Hone in on Specifics
This is the most difficult, but most rewarding way to strategize your cycling fueling behavior. Look at your route ahead of time and plan for your fueling to kick in at just the right time. For example, there is a popular Southern California ride that takes place every Saturday called the Swami’s A Long Ride that covers roughly 80 miles and close to 4,000 ft of elevation. It is a fast, professional (men and women) led ride that is intense at minute one of roll out. Almost all the significant climbing is complete by mile 35. What does that have to do with fueling? Well if you show up with only a banana in your gut and think you don’t need to fuel until the brief regroup gas station stop around mile 40, you will be dropped and miserable. What good does it do to put your body in a state of energy deprivation during all the hard work, only to fuel up for a (mostly) flat ride back home? It doesn’t. Well, it will get you home, but likely not with the group and your body will be in a poor state. Instead, when you know you’re doing a ride like this, where all the hard riding happens right away, fuel up early on. If you did this ride in reverse, you could start out empty and full later in the ride. It can be very beneficial to fuel not just for your body’s needs, but for the routes demands as well.
Common Fueling Issues
Many athletes, especially female athletes get caught up in restricting calories. Cycling is a sport where power to weight ratio comes in handy, however, leaving your body with low energy stores is dangerous. While an athlete is likely to see immediate benefits from weight loss (faster climbing), the long term effects can include low bone density, female athlete triad, disordered eating, decreased immune function, and inability to recover well. To balance fueling needs with weight needs, see ‘on off bike’ section.

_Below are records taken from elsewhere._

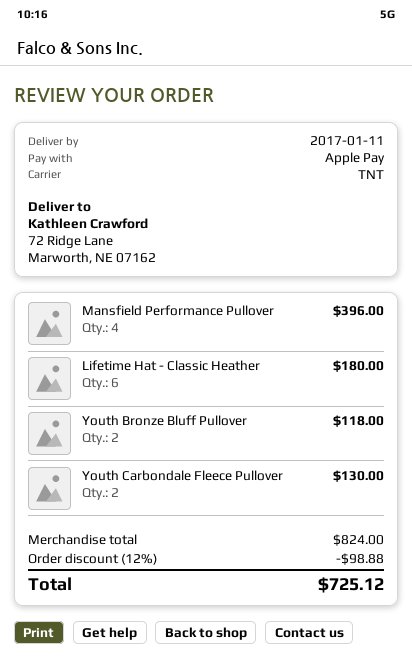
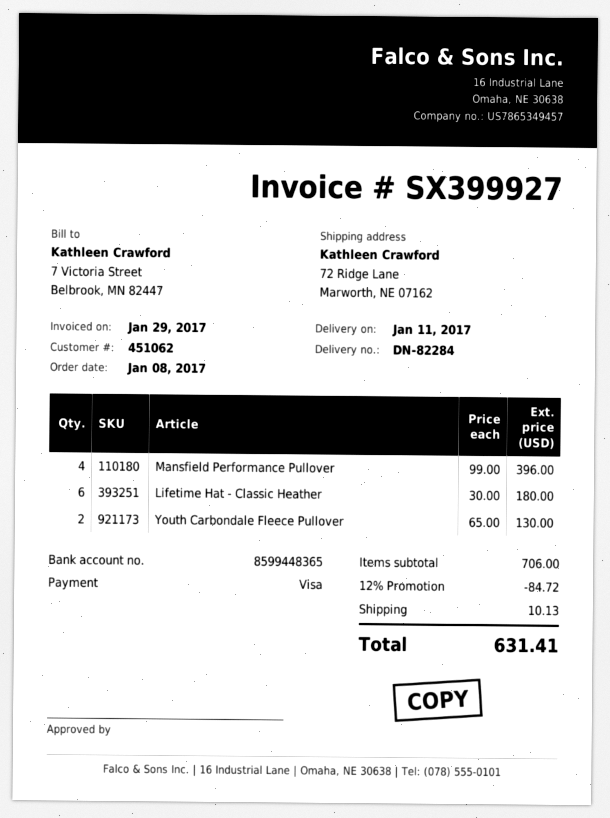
payment method: Apple Pay -> Visa
Youth Bronze Bluff Pullover: 2 for 118.00 -> none
subtotal: 824.00 -> 706.00
discount: 12% = 98.88 -> 12% = 84.72
shipping: none -> 10.13
total: 725.12 -> 631.41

May sounds shocking, but it is the most common issue I see in cyclists. Many cyclists go out for an hour or two ride and assume that gives them the ability to eat whatever they want for the rest of the day. On average, you’ll burn 500 calories/hr cycling. Think of that in terms of food. 500 calories is equivalent of ---- . So when you consider pre-ride fueling, during ride fueling, recovery meal, normal meals outside of training… those ride calories do not go far. Athletes disregarding the balance of in vs out energy needs in this way will likely gain weight, feel sluggish and be less healthy overall.

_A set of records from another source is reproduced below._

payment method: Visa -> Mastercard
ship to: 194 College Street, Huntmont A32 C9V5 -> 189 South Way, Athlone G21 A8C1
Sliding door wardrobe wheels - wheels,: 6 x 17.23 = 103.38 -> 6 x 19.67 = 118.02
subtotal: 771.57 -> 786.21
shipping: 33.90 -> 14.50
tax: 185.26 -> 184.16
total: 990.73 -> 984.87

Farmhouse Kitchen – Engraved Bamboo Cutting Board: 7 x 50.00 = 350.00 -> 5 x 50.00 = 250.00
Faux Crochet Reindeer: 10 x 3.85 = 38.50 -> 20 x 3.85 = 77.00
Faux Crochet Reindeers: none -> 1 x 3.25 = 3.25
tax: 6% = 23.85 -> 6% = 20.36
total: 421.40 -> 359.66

Cycling has the benefit of keeping your stomach in a stationary position, which decreases the amount of distress as compared with other sports. However, athletes of any kind are at risk of gastric complications, which can lead to discomfort and even disastrous effects. Typically, consuming too much bulk, not enough water, energy from a single carbohydrate source, pain relievers (NSAIDS), and poor fueling practice are to blame.
Lacking the Skill to Fuel
While this is more of an issue for the new rider, it can affect an athlete at any level. Competitive level training includes rides without friendly stops at coffee shops and gas stations. If you aren’t stopped, how do you consume fuel while riding a bike?! One hand needs to come off the handlebars to get your food or water. Too many riders neglect eating and drinking on the bike due to lack of confidence and poor handling skills.